• _Aim of the exercise_
Gather from the listing below each line that includes the word "color", and copy it.
### Raw data
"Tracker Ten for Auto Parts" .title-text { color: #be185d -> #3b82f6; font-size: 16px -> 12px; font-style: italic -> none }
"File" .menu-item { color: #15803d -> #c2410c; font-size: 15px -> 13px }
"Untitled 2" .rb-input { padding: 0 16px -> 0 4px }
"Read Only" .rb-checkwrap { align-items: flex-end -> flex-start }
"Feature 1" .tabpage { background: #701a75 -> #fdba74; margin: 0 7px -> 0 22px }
######
### Raw data
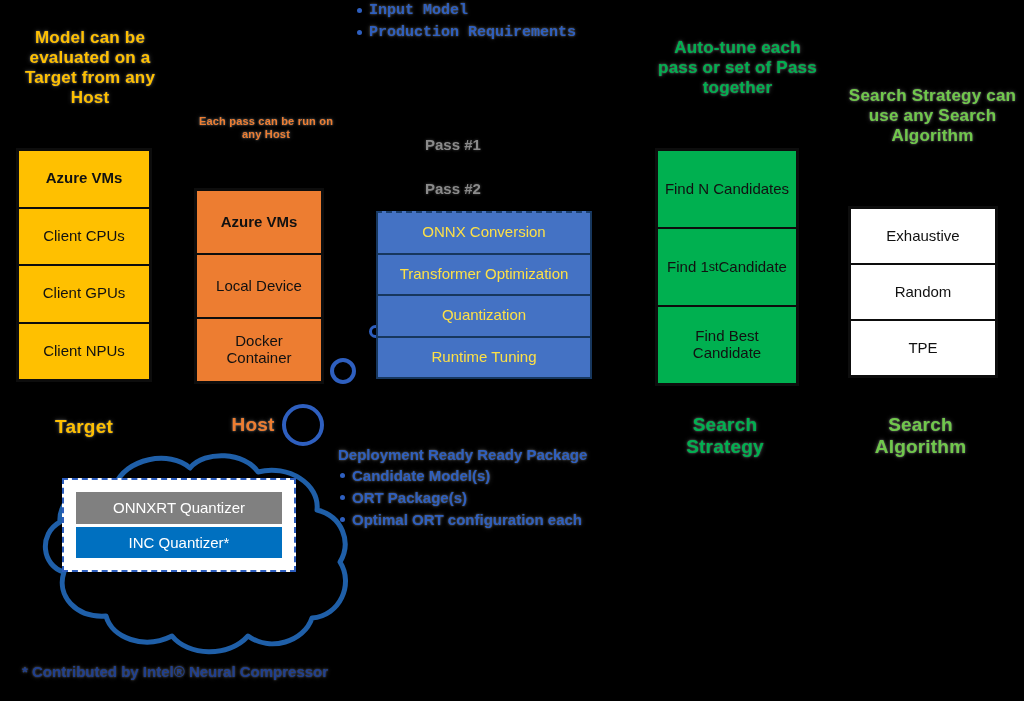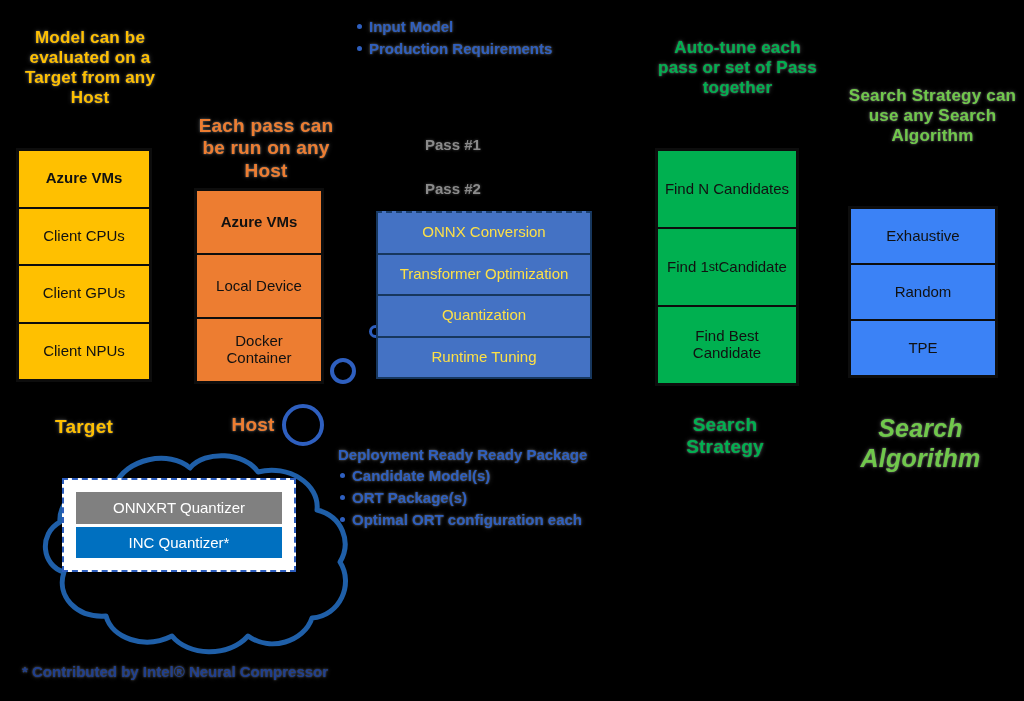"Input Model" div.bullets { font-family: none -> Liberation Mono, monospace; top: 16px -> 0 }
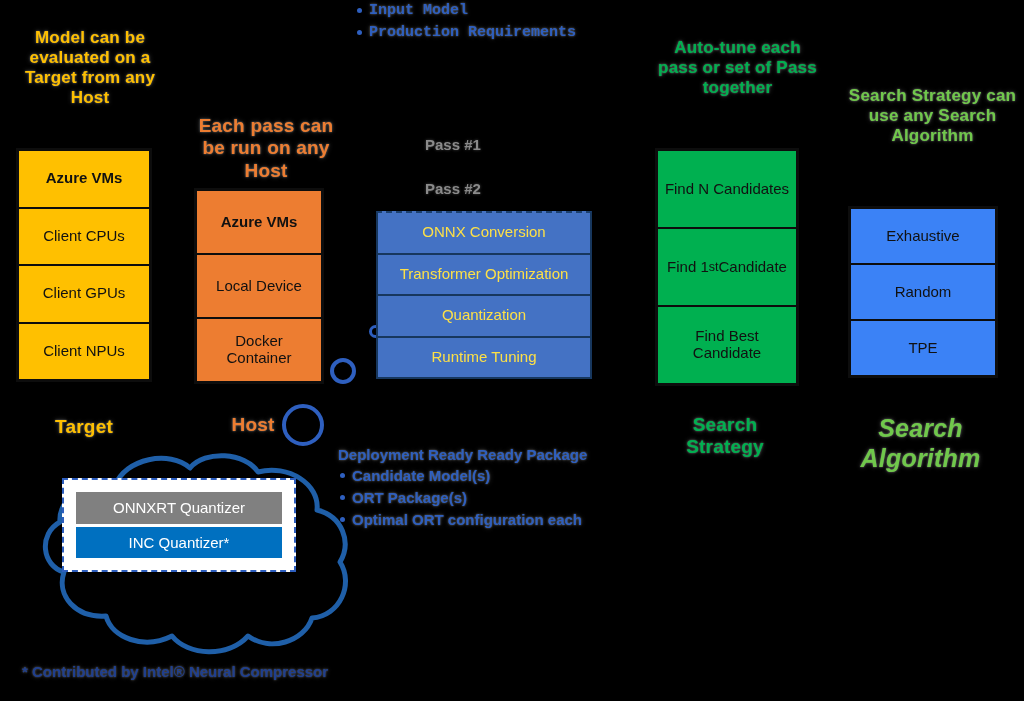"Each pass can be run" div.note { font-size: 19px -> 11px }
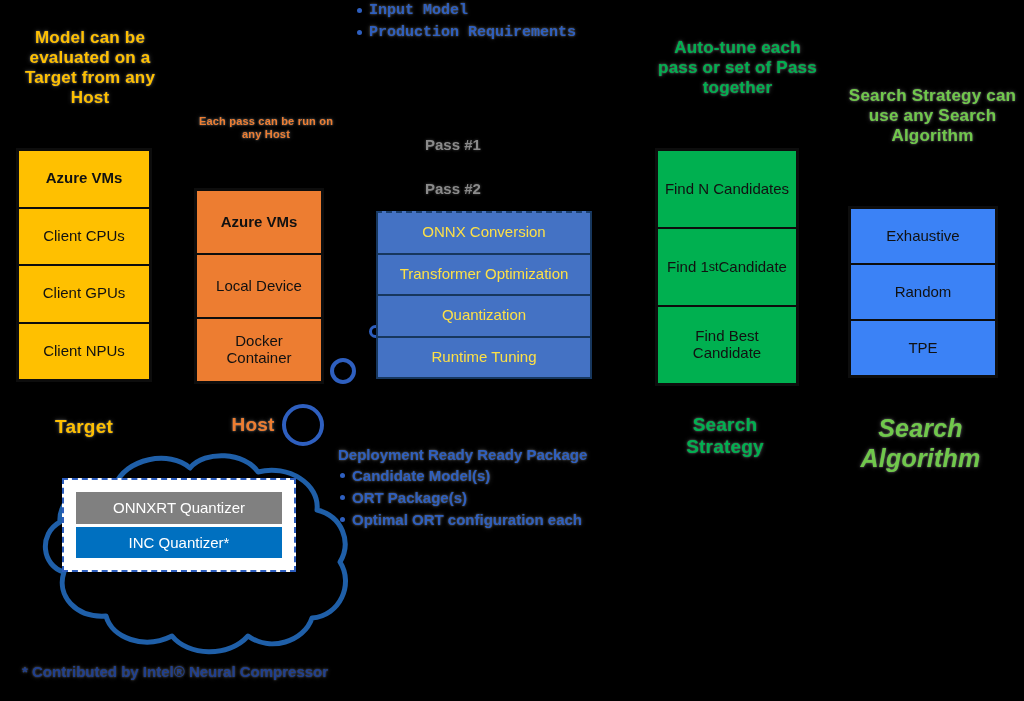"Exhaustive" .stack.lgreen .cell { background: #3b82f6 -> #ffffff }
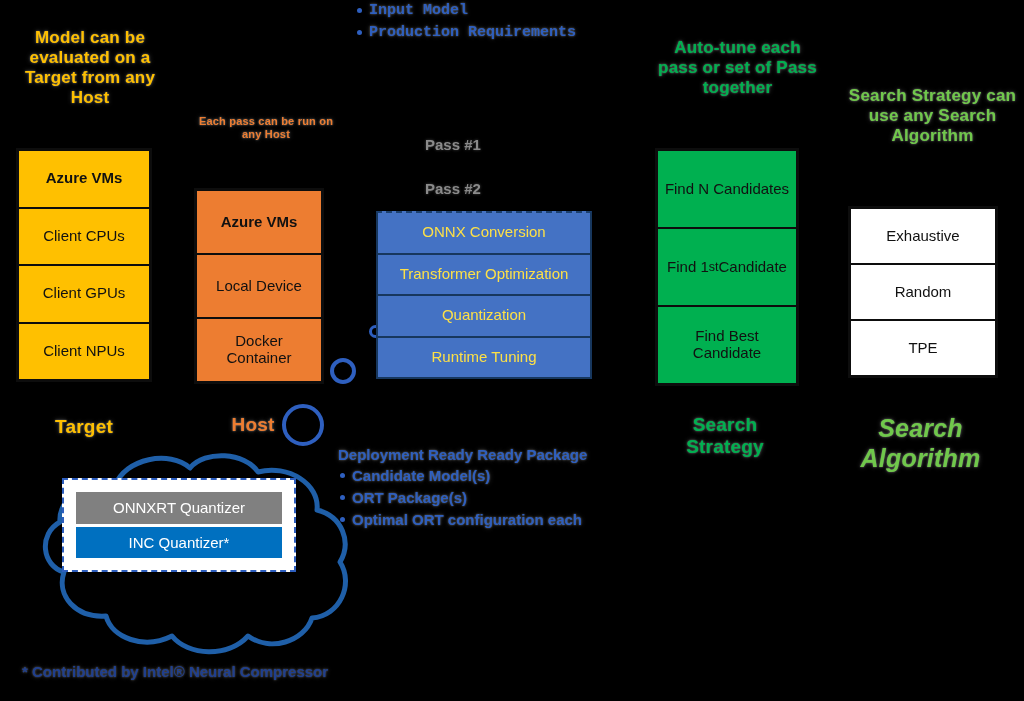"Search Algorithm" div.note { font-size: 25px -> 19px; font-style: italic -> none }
######
### Raw data
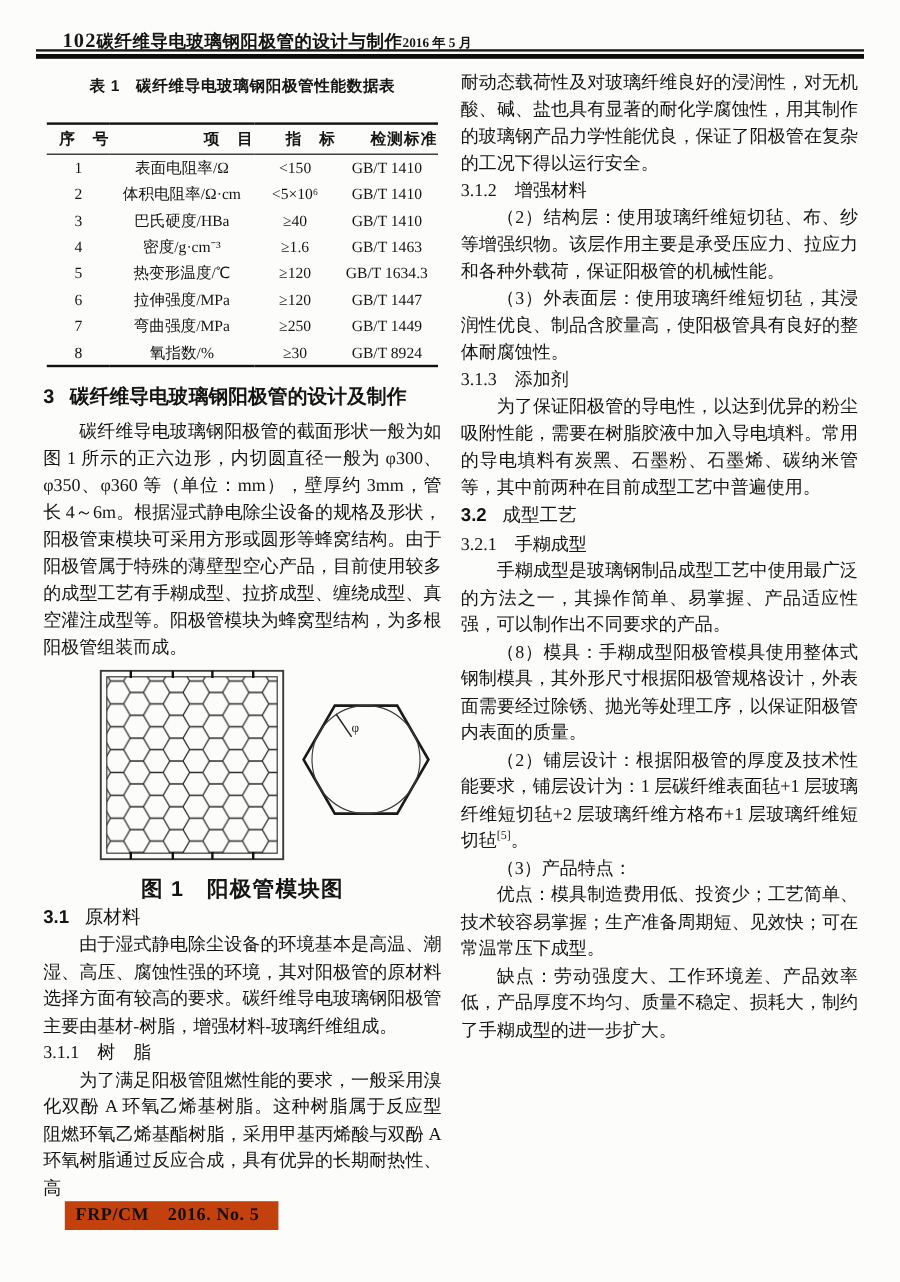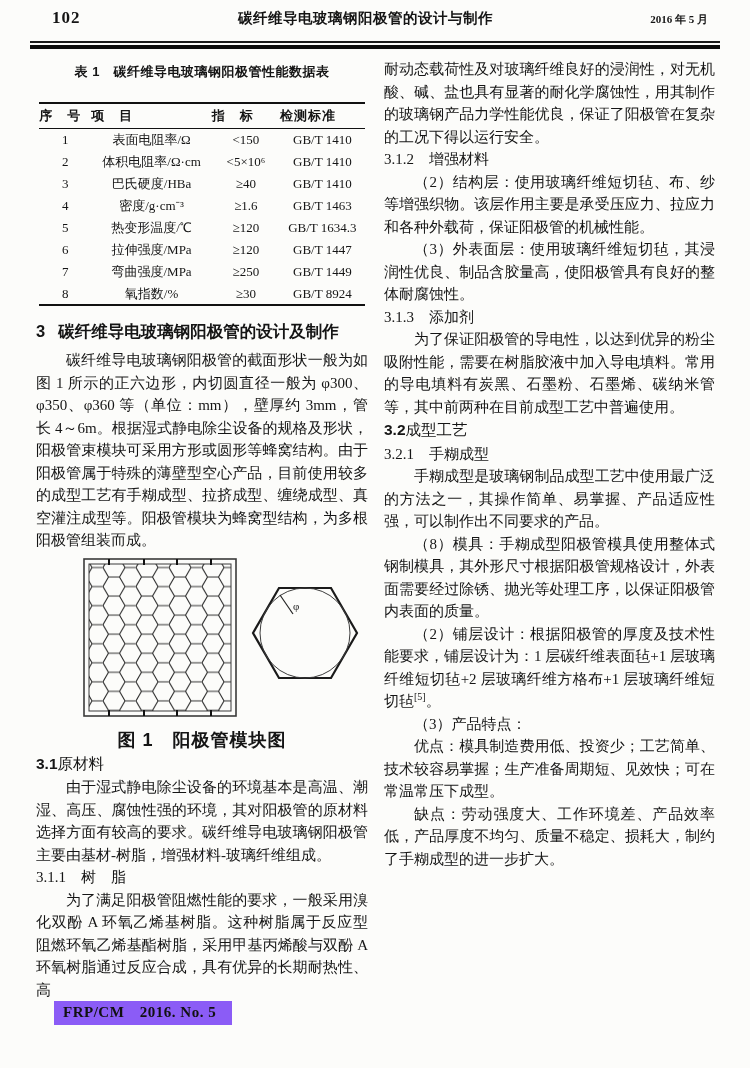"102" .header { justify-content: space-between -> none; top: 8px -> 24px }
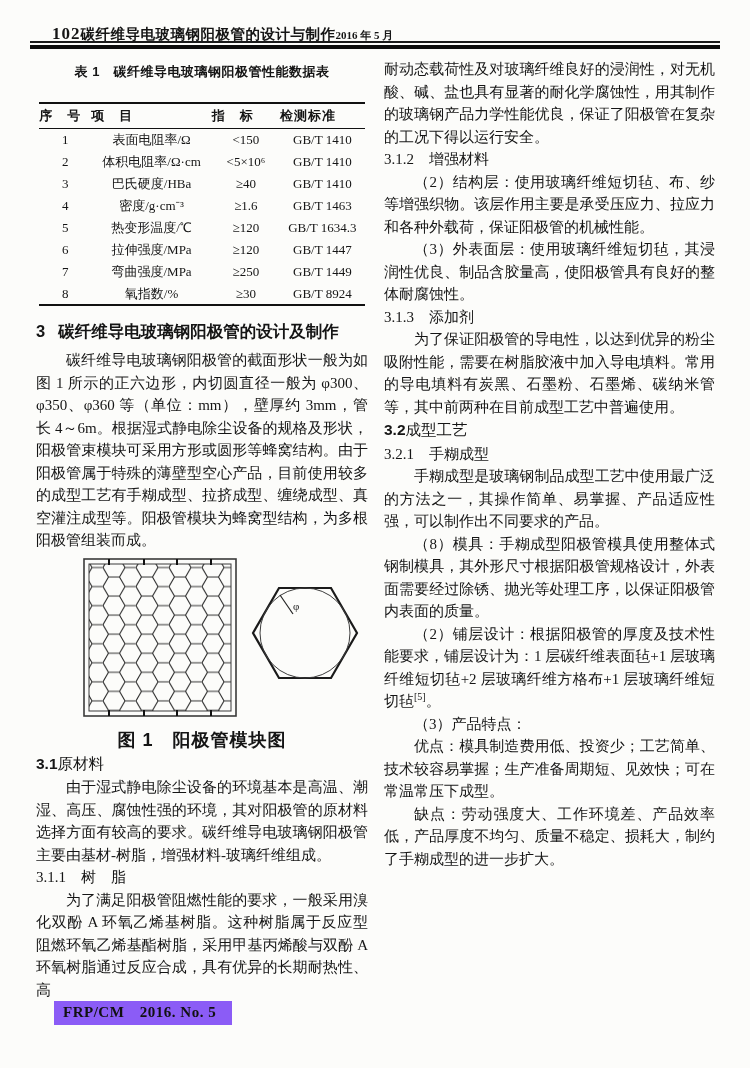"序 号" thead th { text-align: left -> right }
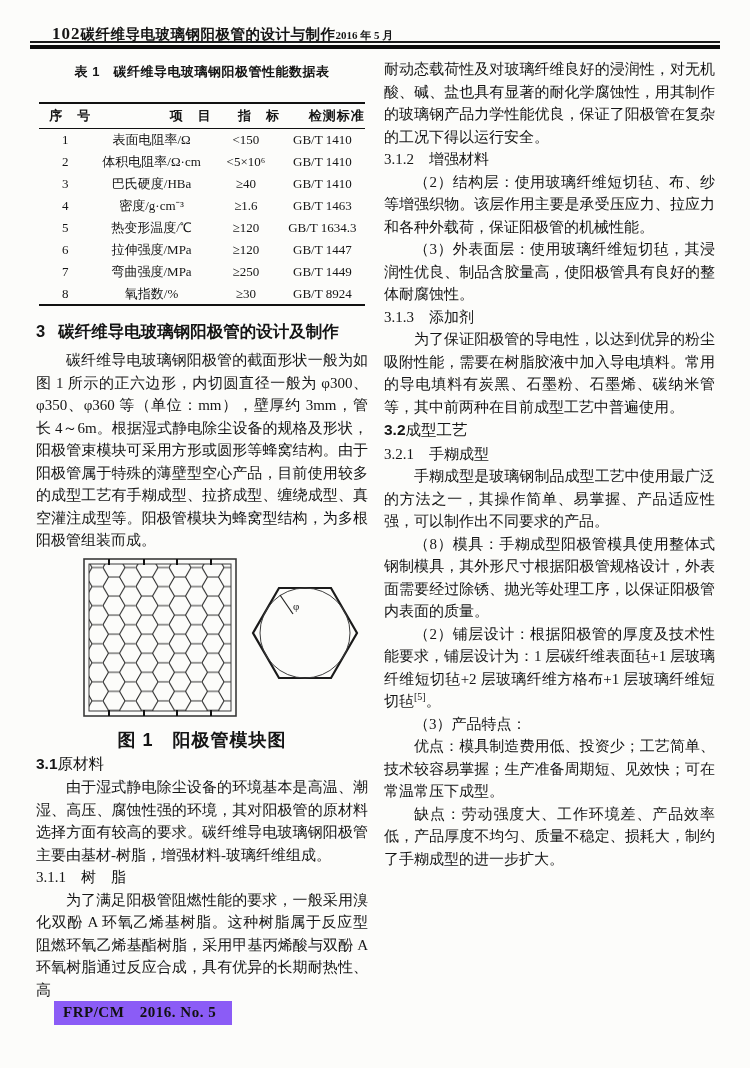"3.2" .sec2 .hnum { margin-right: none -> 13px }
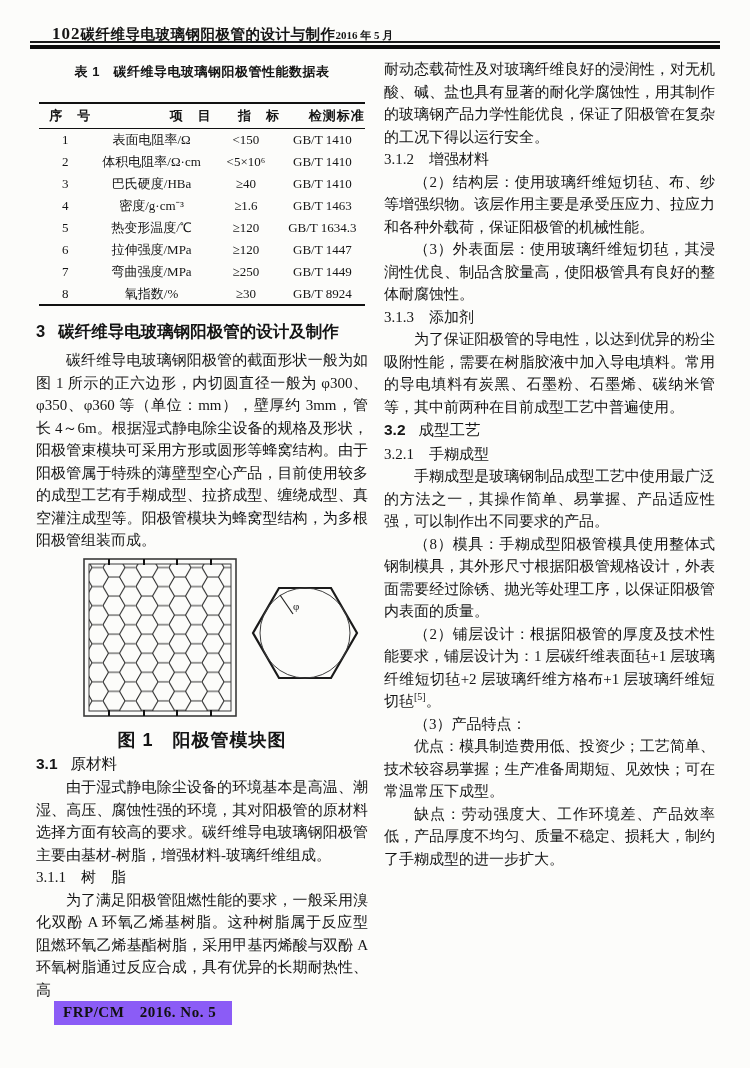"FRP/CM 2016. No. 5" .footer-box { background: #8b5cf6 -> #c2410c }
######
• _Result of the exercise_
"Tracker Ten for Auto Parts" .title-text { color: #be185d -> #3b82f6; font-size: 16px -> 12px; font-style: italic -> none }
"File" .menu-item { color: #15803d -> #c2410c; font-size: 15px -> 13px }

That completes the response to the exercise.